Contesting is my favorite amateur radio pursuit. I like the action. I like the (hopefully) fast pace. I like the fact that I'm playing against others and I'm always trying to outperform my last effort. This continual drive for excellence is embodied within contesting. I like to call it "extreme sports for geeks" becaus it is indeed extreme and it requires a passion for technology and an aptitude to understand the science and the technology behind the scenes. It therefore caters to those of us who affectionately embrace the "geek" moniker!

I've attempted to capture my contest scores and some anecdotes along the way. I hope you enjoy some of what I've put together. I did no contests prior to 1993 and was in a drought for 2003 through 2007 because of work commitments. Thankfully, you are beginning to see some big scores here again! Despite continued demands from other pressures in life, I hope to keep the momentum going this time!

Click on a year to see the results for that year

In contesting, one of the great achievements it to make a Top Ten finish. This means you score in the top ten for a specific category. When you can do this, it means you have made the big time and it sure feels good! Here are my Top Ten finishes in the big DX contests to date:

Top Ten Finishes
Final Score
CQWW DX Contest
ARRL International DX Contest
CQWW DX Contest
ARRL International DX Contest
ARRL International DX Contest
2009 CQWW DX Contest

For those not very familiar with contesting, it involves competitions among groups of radio amateurs. These competitions can be small, like the CQWE contest, or they can be huge, worldwide events with thousands of participants. The CQ World Wide DX contests and the ARRL International DX contests are the big contests. There are many more in between.

My participation ranges widely. Many of my contests are casual efforts to hand out a few contacts to the serious participants. This helps the serious entries and it also keeps me in practice for my own serious efforts. There are a few contests I approach in a true attempt to excel. Among this group are the Pennsylvania QSO Party, the CQWW DX Contests, the ARRL DX contests, and some of the North American QSO Parties.

As a member of the Frankford Radio Club, the greatest world power in radio contesting, I am committed to score as high as possible in the CQWW and ARRL DX contests. I cut my teeth with the K3II superstation team for several big contests and I now do the most contests as a single operator at my own place. The addition of an Acom 2000A amplifier in mid 1999 has really improved my competetive edge!

Contesting is competition, the primal battle for superiority. The competition is not always clear. Sometimes it is the guy who consistently beats you or threatens to beat you. Sometimes it's the elite who are always on top, a place where you wish to be. Most often, it is within each of us, as any victorious pursuit must first conquer the most notorious of all foes; ourselves.

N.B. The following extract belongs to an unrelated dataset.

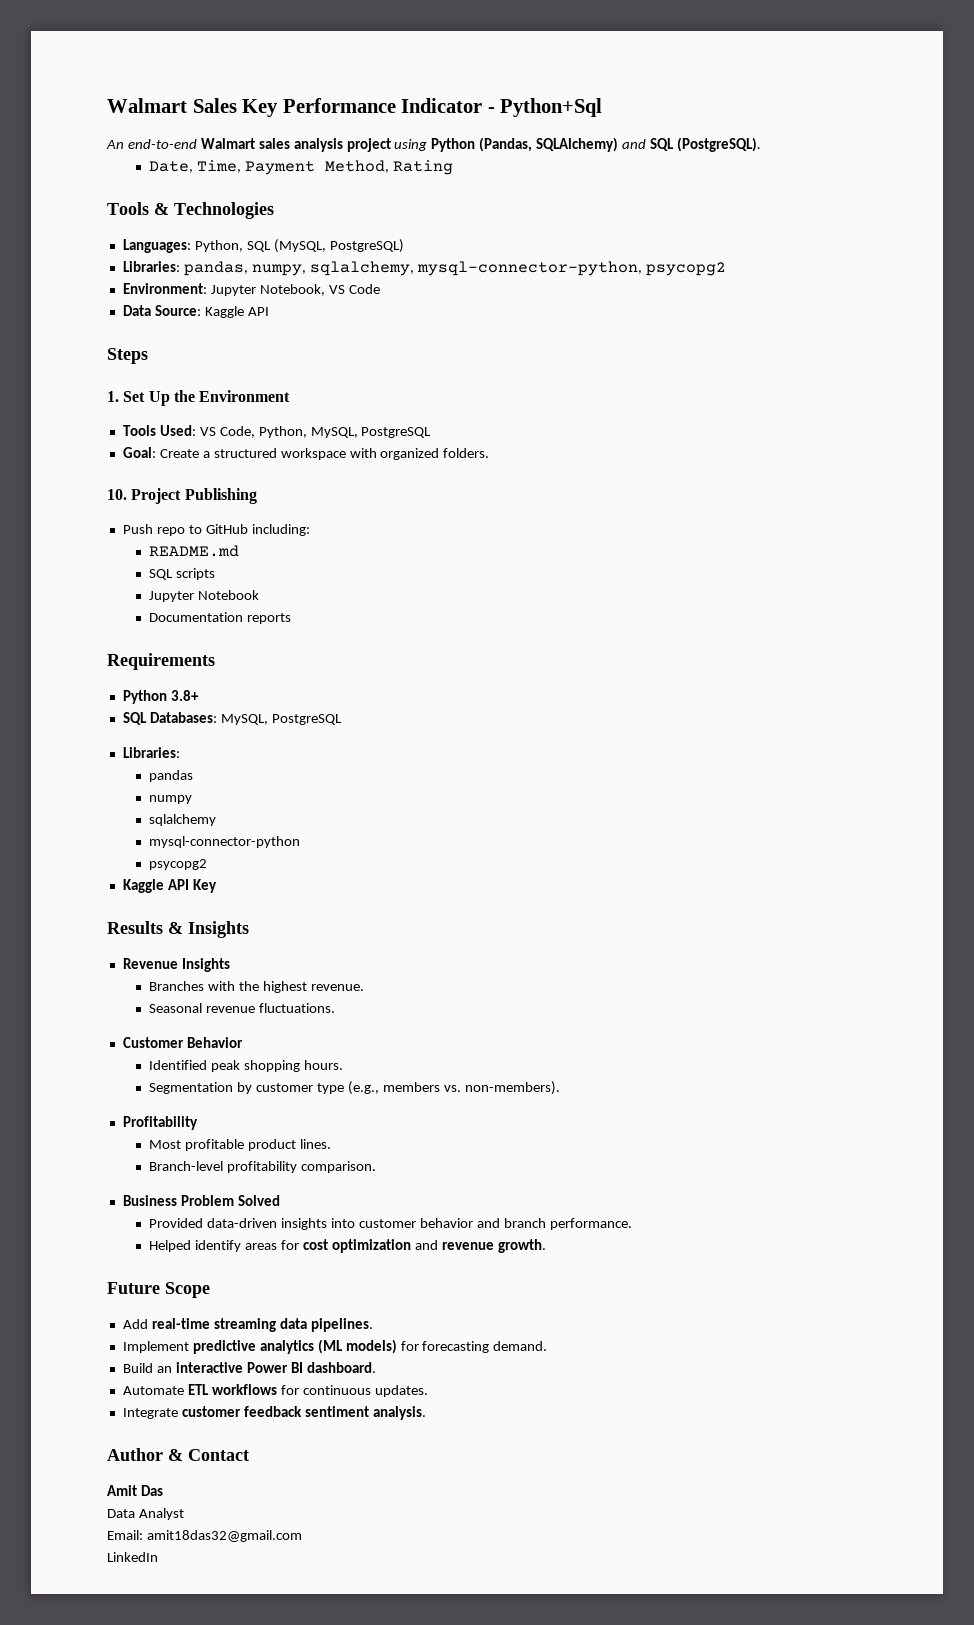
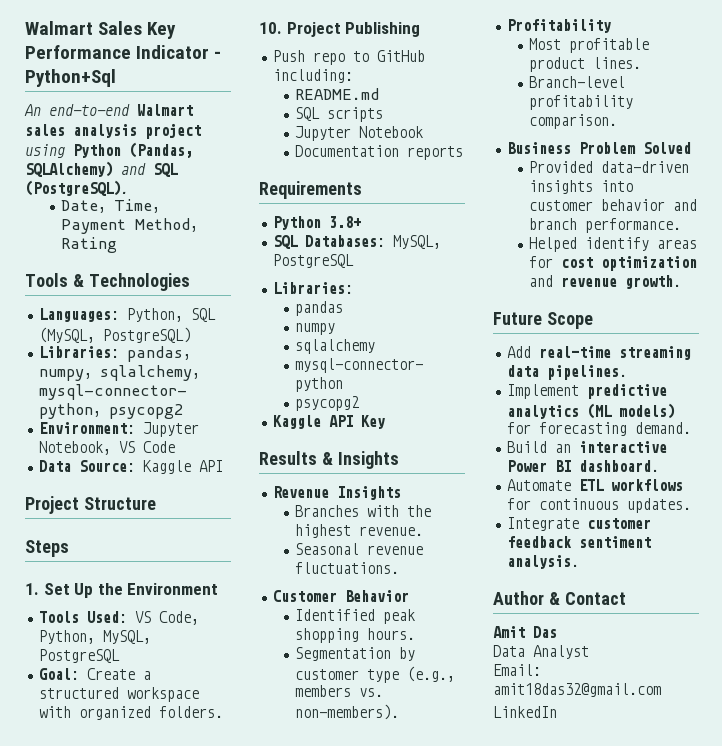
+ Project Structure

In any competition, there are winners and there are losers, but all who play the game play for the love of the competition. In that sense there are no losers! I prefer to win and I've always found inspiration in the words and philosophy of Vince Lombardi. To those of you who also play to win, I present Vince Lombardi's famous speech on winning:

The Habit of Winning

by Vince Lombardi

Winning is not a sometime thing; it's an all the time thing. You don't win once in a while; you don't do things right once in a while; you do them right all the time. Winning is a habit. Unfortunately, so is losing.

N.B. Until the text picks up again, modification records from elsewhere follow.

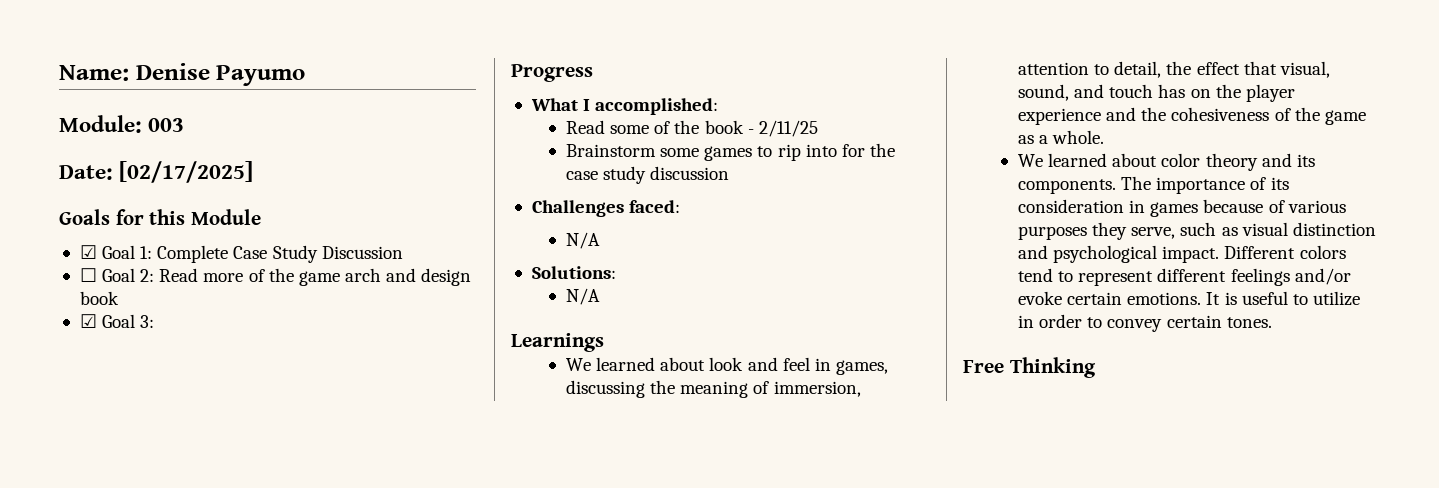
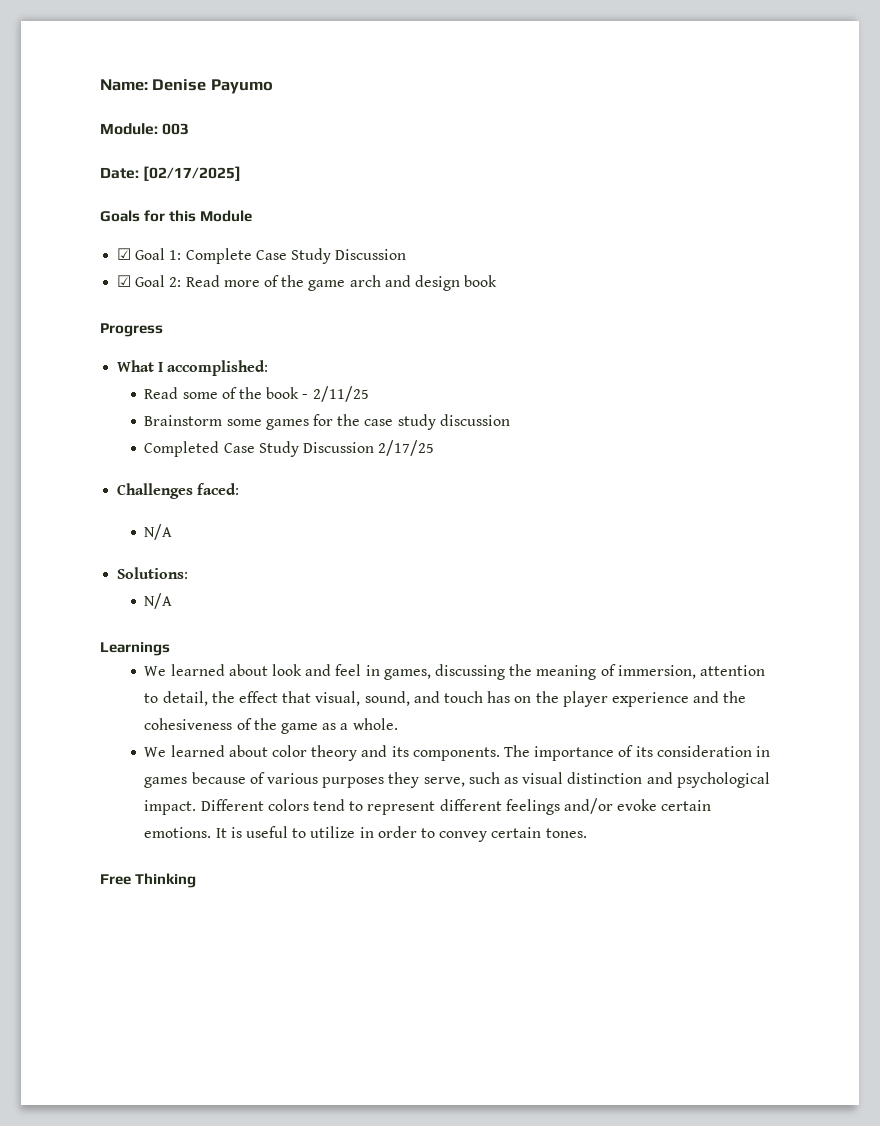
- ☐ Goal 2: Read more of the game arch and design book
+ ☑ Goal 2: Read more of the game arch and design book
- ☑ Goal 3:
- Brainstorm some games to rip into for the case study discussion
+ Brainstorm some games for the case study discussion
+ Completed Case Study Discussion 2/17/25

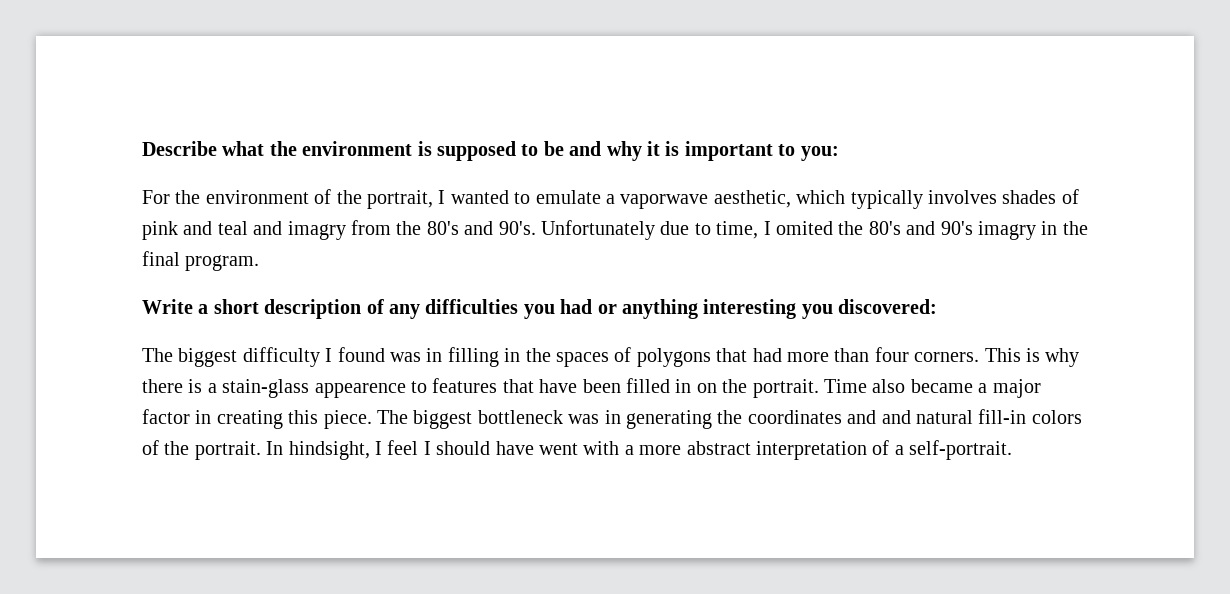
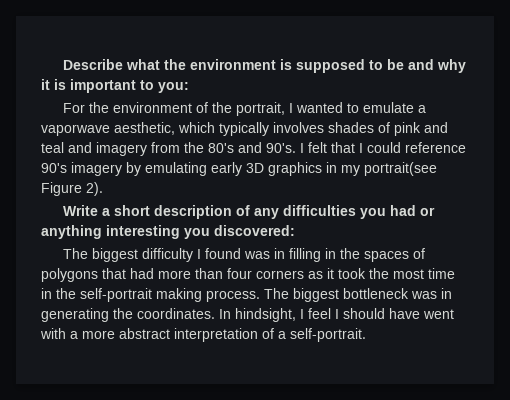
- For the environment of the portrait, I wanted to emulate a vaporwave aesthetic, which typically involves shades of pink and teal and imagry from the 80's and 90's.
+ For the environment of the portrait, I wanted to emulate a vaporwave aesthetic, which typically involves shades of pink and teal and imagery from the 80's and 90's.
- Unfortunately due to time, I omited the 80's and 90's imagry in the final program.
+ I felt that I could reference 90's imagery by emulating early 3D graphics in my portrait(see Figure 2).
- The biggest difficulty I found was in filling in the spaces of polygons that had more than four corners. This is why there is a stain-glass appearence to features that have been filled in on the portrait. Time also became a major factor in creating this piece.
+ The biggest difficulty I found was in filling in the spaces of polygons that had more than four corners as it took the most time in the self-portrait making process.
- The biggest bottleneck was in generating the coordinates and and natural fill-in colors of the portrait.
+ The biggest bottleneck was in generating the coordinates.

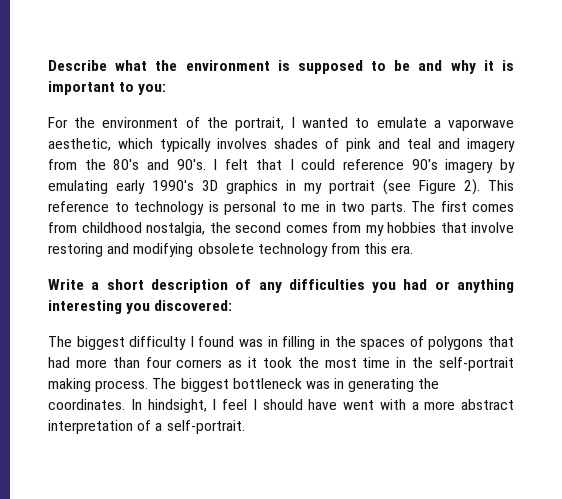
- I felt that I could reference 90's imagery by emulating early 3D graphics in my portrait(see Figure 2).
+ I felt that I could reference 90's imagery by emulating early 1990's 3D graphics in my portrait (see Figure 2). This reference to technology is personal to me in two parts. The first comes from childhood nostalgia, the second comes from my hobbies that involve restoring and modifying obsolete technology from this era.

There is no room for second place. There is only one place in my game, and that's first place. I have finished second twice in my time at Green Bay, and I don't ever want to finish second again. There is a second place bowl game, but it is a game for losers played by losers. It is and always has been an American zeal to be first in anything we do, and to win, and to win, and to win.

Every time a football player goes to play his trade he's got to play from the ground up - from the soles of his feet right up to his head. Every inch of him has to play. Some guys play with their heads. That's O.K. You've got to be smart to be number one in any business. But more importantly, you've got to play with your heart, with every fiber of your body. If you're lucky enough to find a guy with a lot of head and a lot of heart, he's never going to come off the field second.

Running a football team is no different than running any other kind of organization - an army, a political party or a business. The principles are the same. The object is to win - to beat the other guy. Maybe that sounds hard or cruel. I don't think it is.

It is a reality of life that men are competitive and the most competitive games draw the most competitive men. That's why they are there - to compete. To know the rules and objectives when they get in the game. The object is to win fairly, squarely, by the rules - but to win.

And in truth, I've never known a man worth his salt who in the long run, deep down in his heart, didn't appreciate the grind, the discipline. There is something in good men that really yearns for discipline and the harsh reality of head to head combat.

I don't say these things because I believe in the 'brute' nature of man or that men must be brutalized to be combative. I believe in God, and I believe in human decency. But I firmly believe that any man's finest hour - his greatest fulfillment to all he holds dear - is that moment when he has to work his heart out in a good cause and he's exhausted on the field of battle - victorious."